Review TargetExtractor class

[acoburn]

Be aware that this code is pretty brittle and easy to circumvent.

One can URLencode the slash character (/ => %2F) which can be used to get around the conditional check, potentially, allowing one to do some filesystem navigation that should be strictly disallowed. Instead of decodeURI, I think you mean decodeURIComponent.

Also, here you are assuming that an ACL resource involves a particular path-based construct. That necessarily excludes any query parameter-based approach. (I don't know if you want to leave that option open?)

It seems that non-alphanumeric characters are disallowed from domain names, including underscores? Is that a necessary restriction? Also, the VALID_HOST regex is pretty simplistic for a concrete class like this. (Just note, that I'm almost always 👎 on using regular expression in server code, so take that with a grain of salt)

[RubenVerborgh]

Be aware that this code is pretty brittle and easy to circumvent.

Yes, needs TODOs.

I think you mean decodeURIComponent.

Indeed, that's a bug. Need tests for that. (That's the good thing of having this as a separate class.)

you are assuming that an ACL resource involves a particular path-based construct.

Unfortunately, yes; see solid/specification#31

That necessarily excludes any query parameter-based approach.

Such as? (I'm not entirely following here.)

It seems that non-alphanumeric characters are disallowed from domain names, including underscores? Is that a necessary restriction?

Erring on the safe side for now. Meant to be extended and tested accordingly. Needs a note.

I'm almost always 👎 on using regular expression in server code

For which reasons? DDOS attacks? Good to have a length validation before a regex.

[acoburn]

That necessarily excludes any query parameter-based approach.

Such as? (I'm not entirely following here.)

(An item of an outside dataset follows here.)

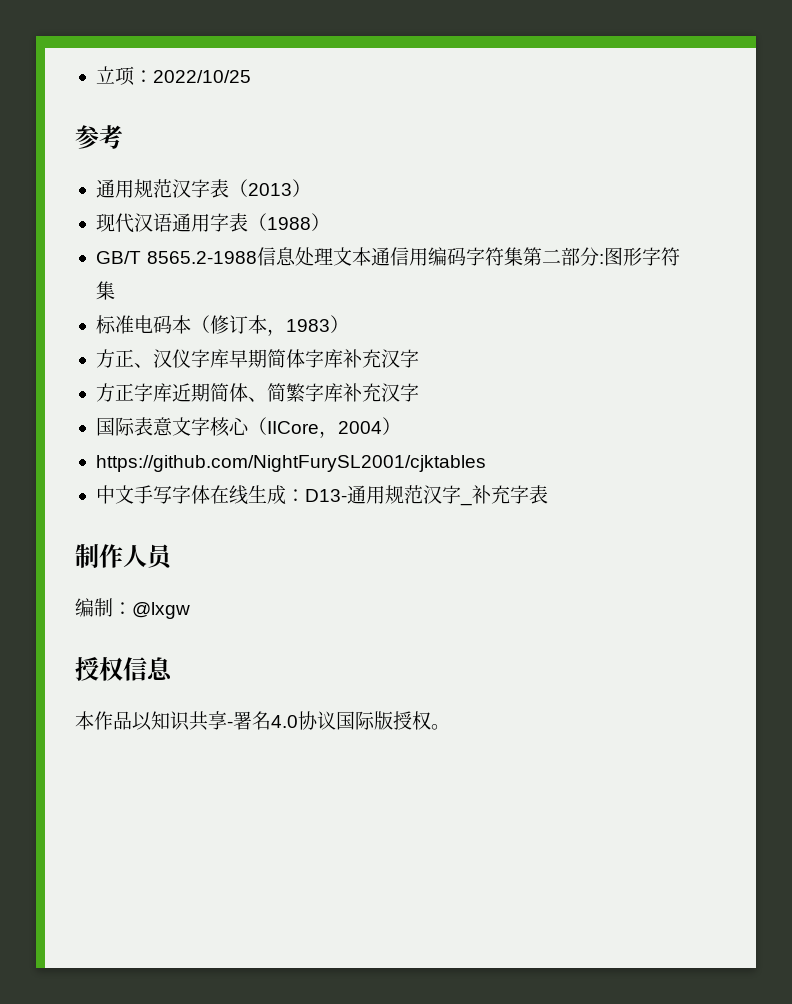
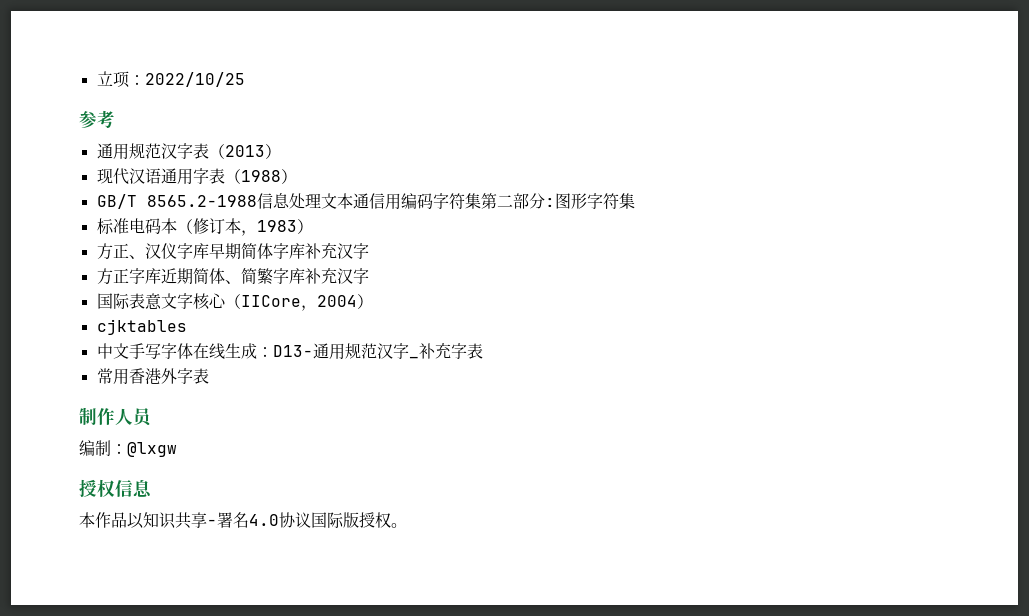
- https://github.com/NightFurySL2001/cjktables
+ cjktables
+ 常用香港外字表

Trellis uses a query-based URL for ACL resources. I.e. given an LDP resource at https://example.com/resource, the acl header would be Link: <https://example.com/resource?ext=acl>; rel="acl".

I'm almost always 👎 on using regular expression in server code

For which reasons? DDOS attacks? Good to have a length validation before a regex.

There can be subtle bugs and unexpected assumptions hidden in regular expressions, especially if they are complex. (I have seen a lot of problems in the wild, here). I will add that I use regular expressions all the time in scripts that I run locally. It is just that, for server code, I try to be more strict.

[RubenVerborgh]

Trellis uses a query-based URL for ACL resources.

I'm personally definitely open to that; I actually dislike the identification based on URL pattern. We need to discuss that at solid/specification#31

for server code, I try to be more strict.

The alternative being looping over the string? Not sure if less error-prone; both implementations need lots of test cases anyway. Curious for examples in the wild if you have them (low priority).

[acoburn]

In this case, a regex is probably fine. I've seen regex-based host validators that aim for RFC-level compliance, and they are veritable monsters. My personal "don't use regular expression rule" is more of a general rule of thumb: one that has plenty of exceptions in practice. I just try not to reach for a regex out of habit or convenience.

[michielbdejong]

OK so can you summarize what works need to be done here?

[acoburn]

1. Change decodeURL => decodeURLComponent (this is a bug)
2. For the path-based construct, I was just noting that the interface enshrines a particular pattern. That isn't necessarily a problem, but that decision should at least be noted in the documentation.
3. The VALID_HOST regex is fine but it's a bit simple. You might want to add a TODO noting that it could be improved.